====== Supplied material

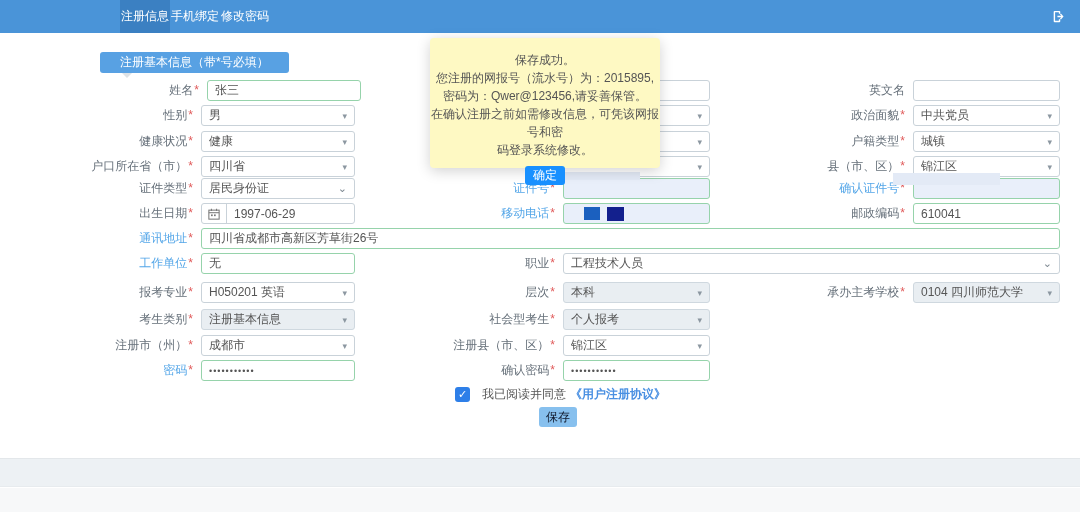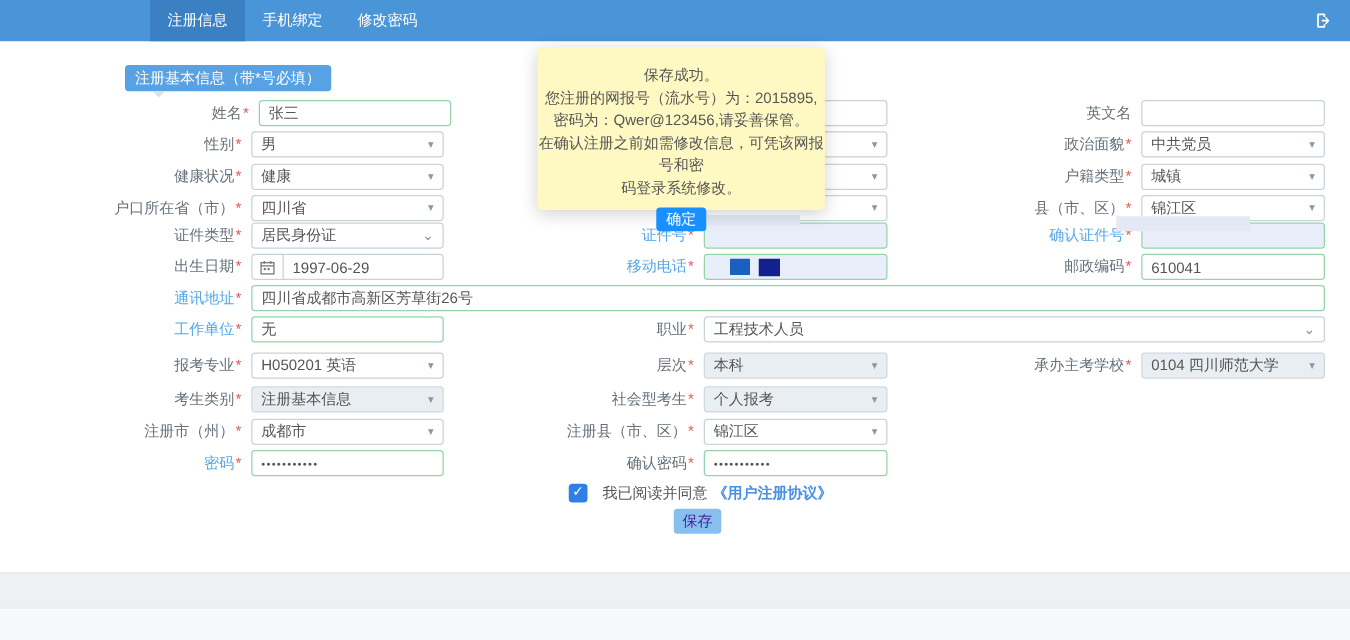"注册信息" .tab { padding: 0 14px -> 0 1px }
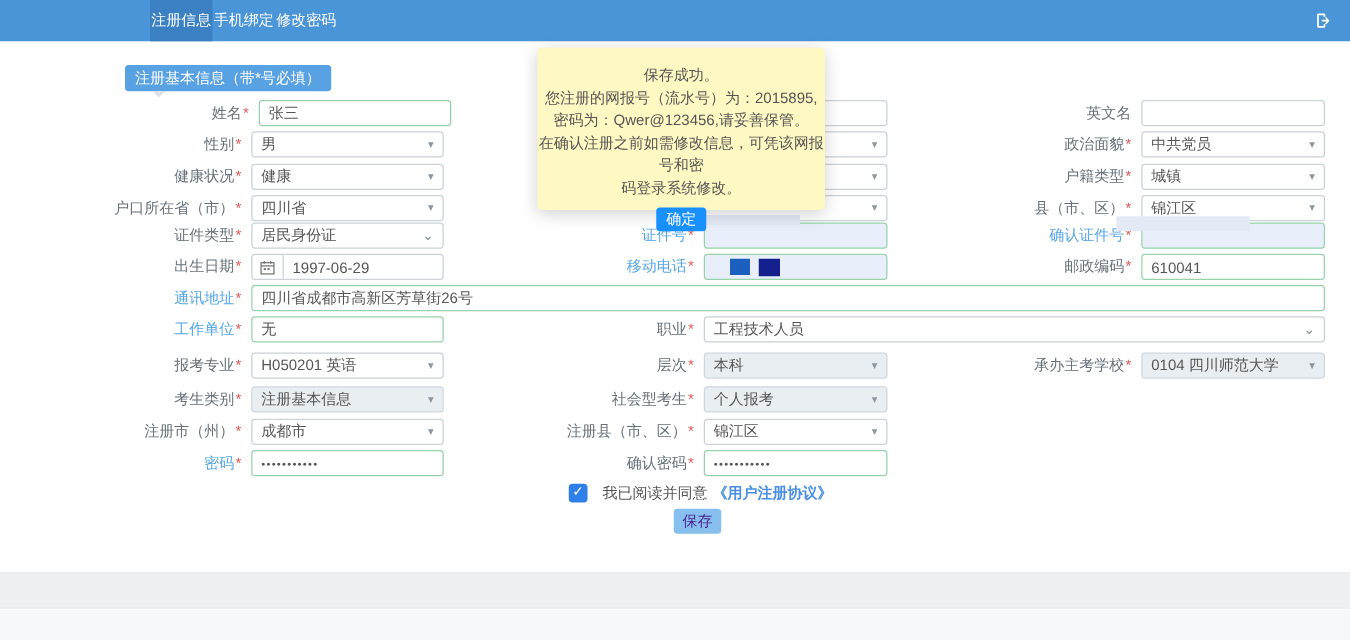"注册基本信息（带*号必填）" .badge { padding: 0 8px -> 0 20px }
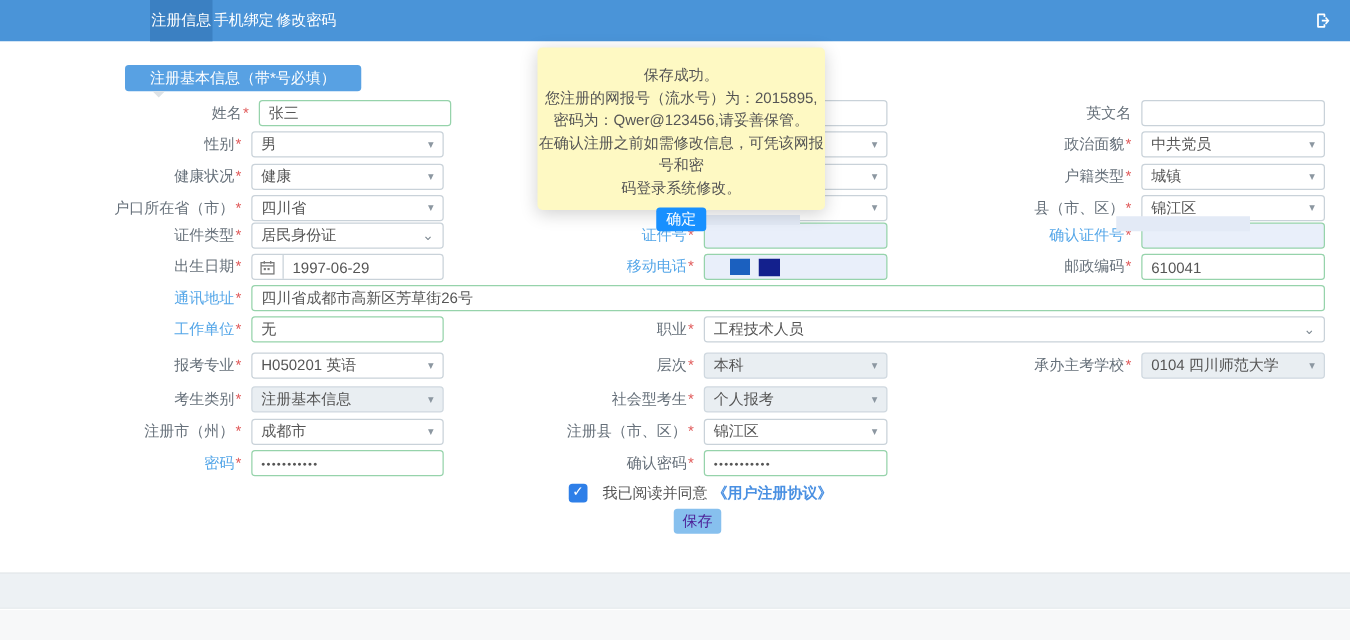"保存" .save { color: #4c1d95 -> #0f172a }
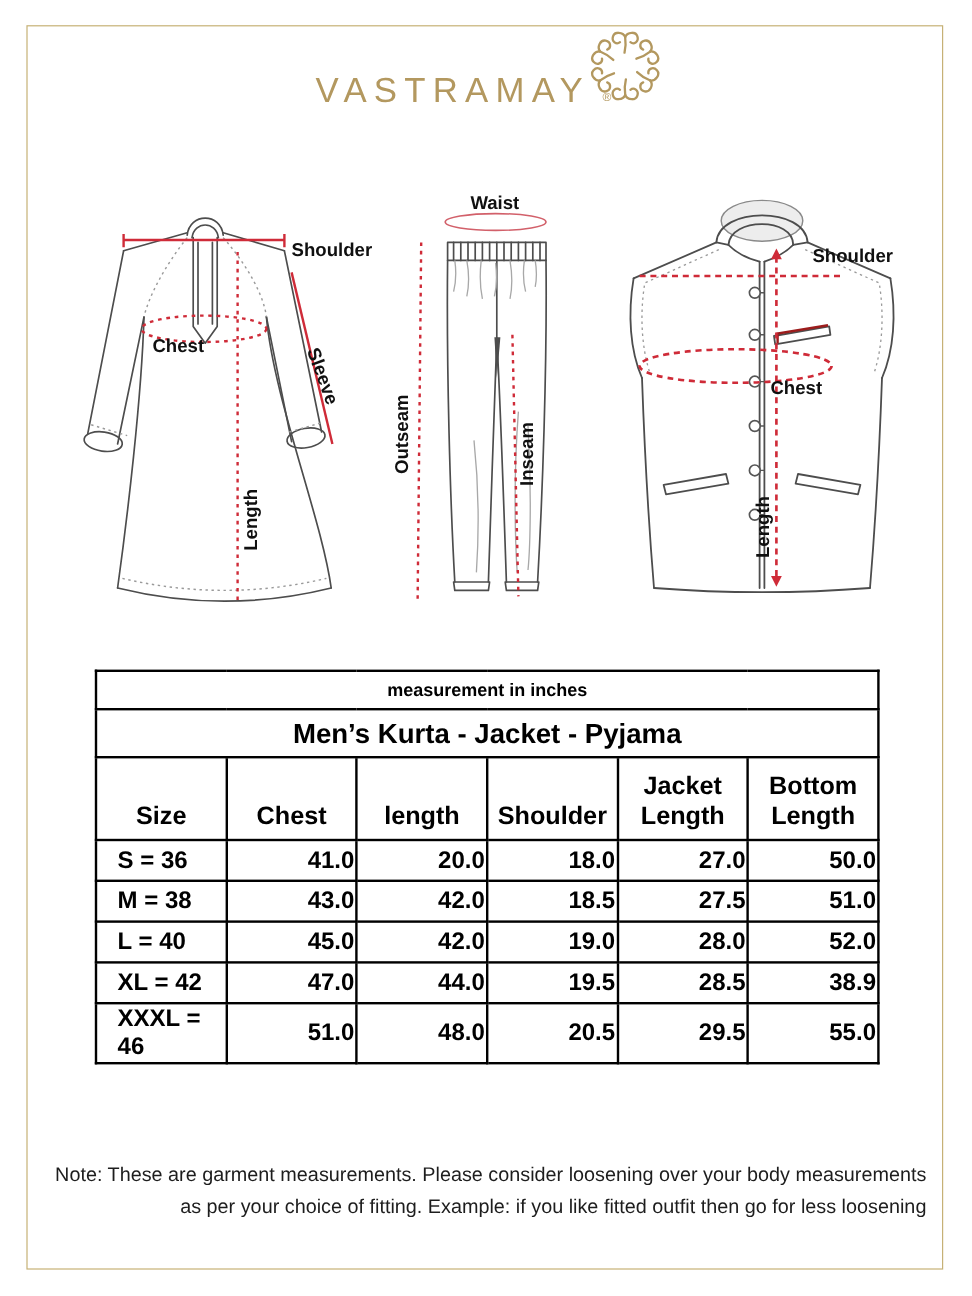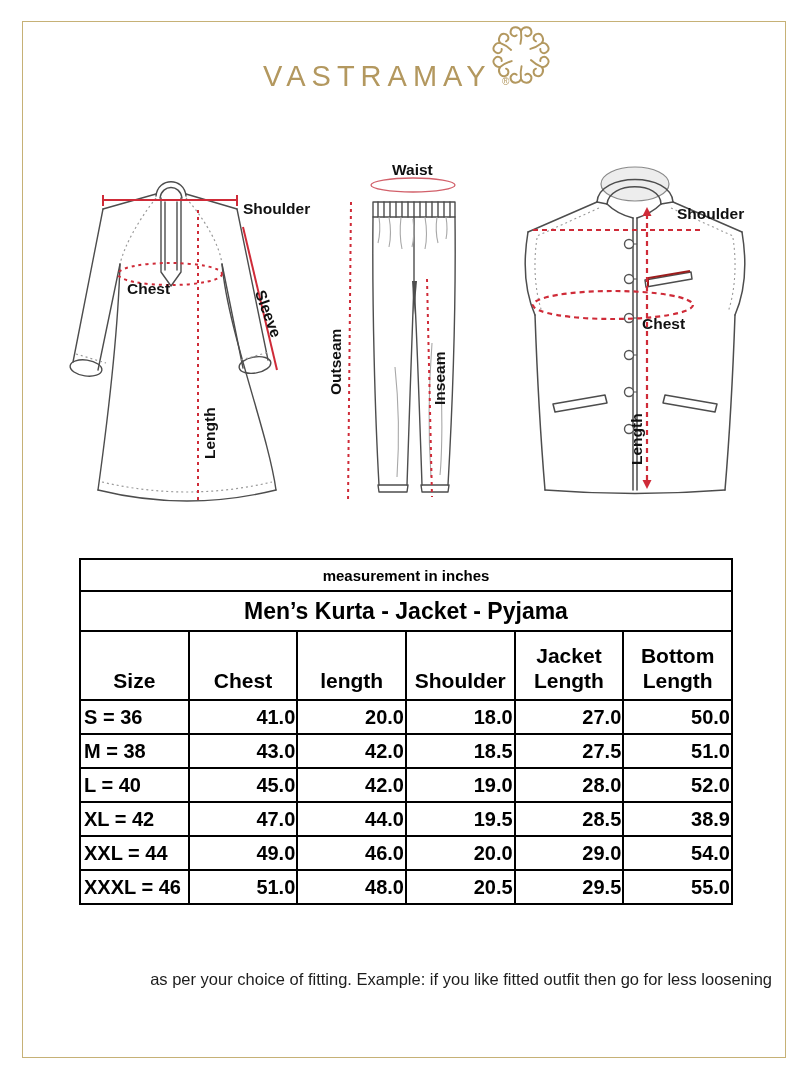"S = 36" td.size { padding-left: 3px -> 17px }
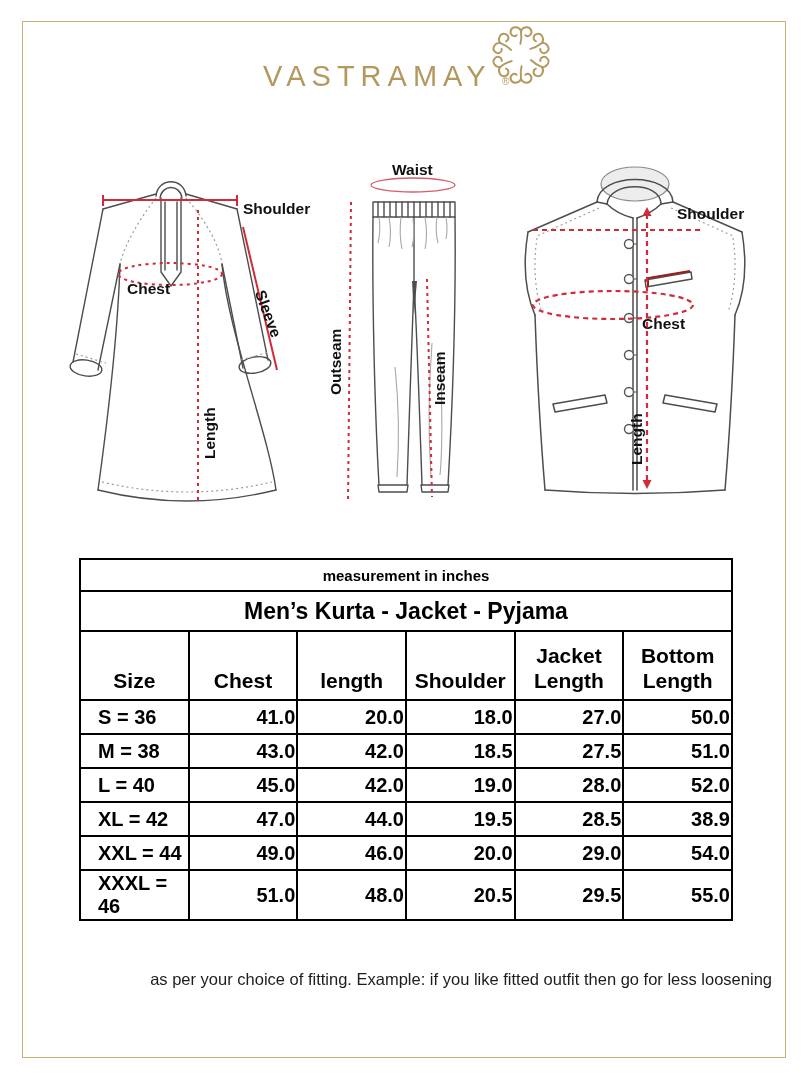"XXL = 44" tr { html: <tr> <td>XXL = 44</td> <td>49.0</td> <td>46.0</td> <td>20.0</td> <td>29.0</td> <td>54.0</td> </tr> -> none }
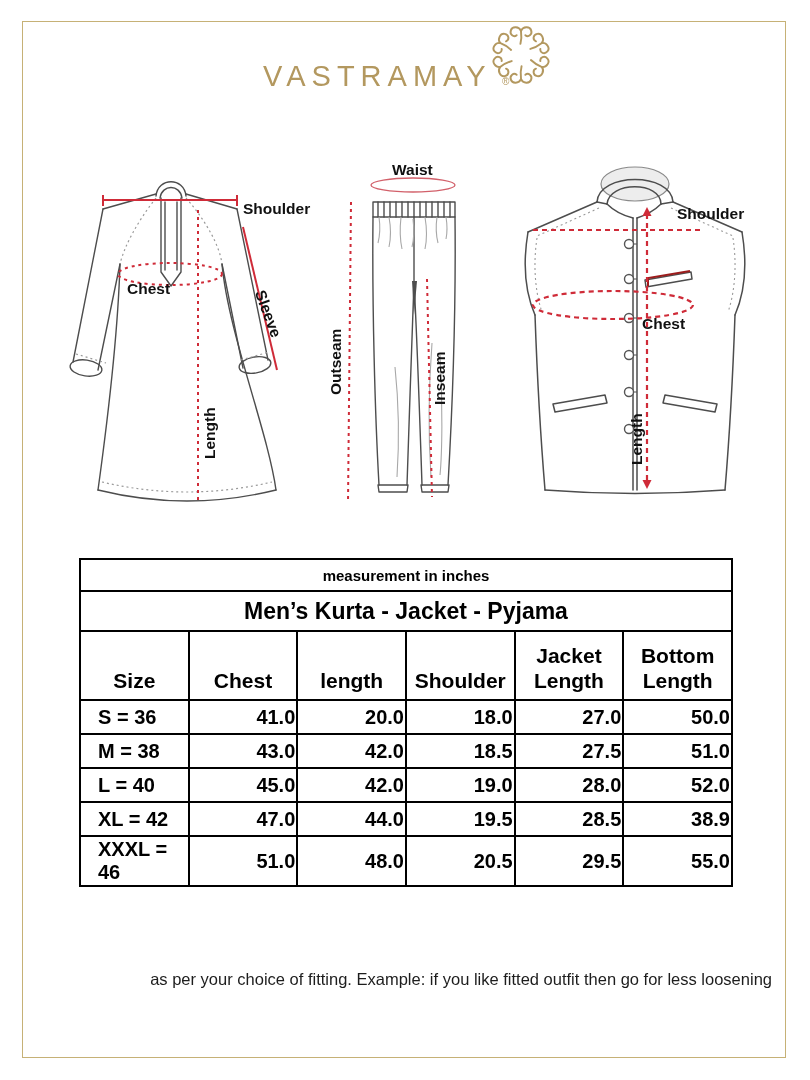"Note: These are garment measurements." div { html: none -> <div>Note: These are garment measurements. Please consider loosening over your body measurements</div> }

============

Without carrying over any picture, retype the records above word for word.

"注册信息" .tab { padding: 0 14px -> 0 1px }
"注册基本信息（带*号必填）" .badge { padding: 0 8px -> 0 20px }
"保存" .save { color: #4c1d95 -> #0f172a }
"S = 36" td.size { padding-left: 3px -> 17px }
"XXL = 44" tr { html: <tr> <td>XXL = 44</td> <td>49.0</td> <td>46.0</td> <td>20.0</td> <td>29.0</td> <td>54.0</td> </tr> -> none }
"Note: These are garment measurements." div { html: none -> <div>Note: These are garment measurements. Please consider loosening over your body measurements</div> }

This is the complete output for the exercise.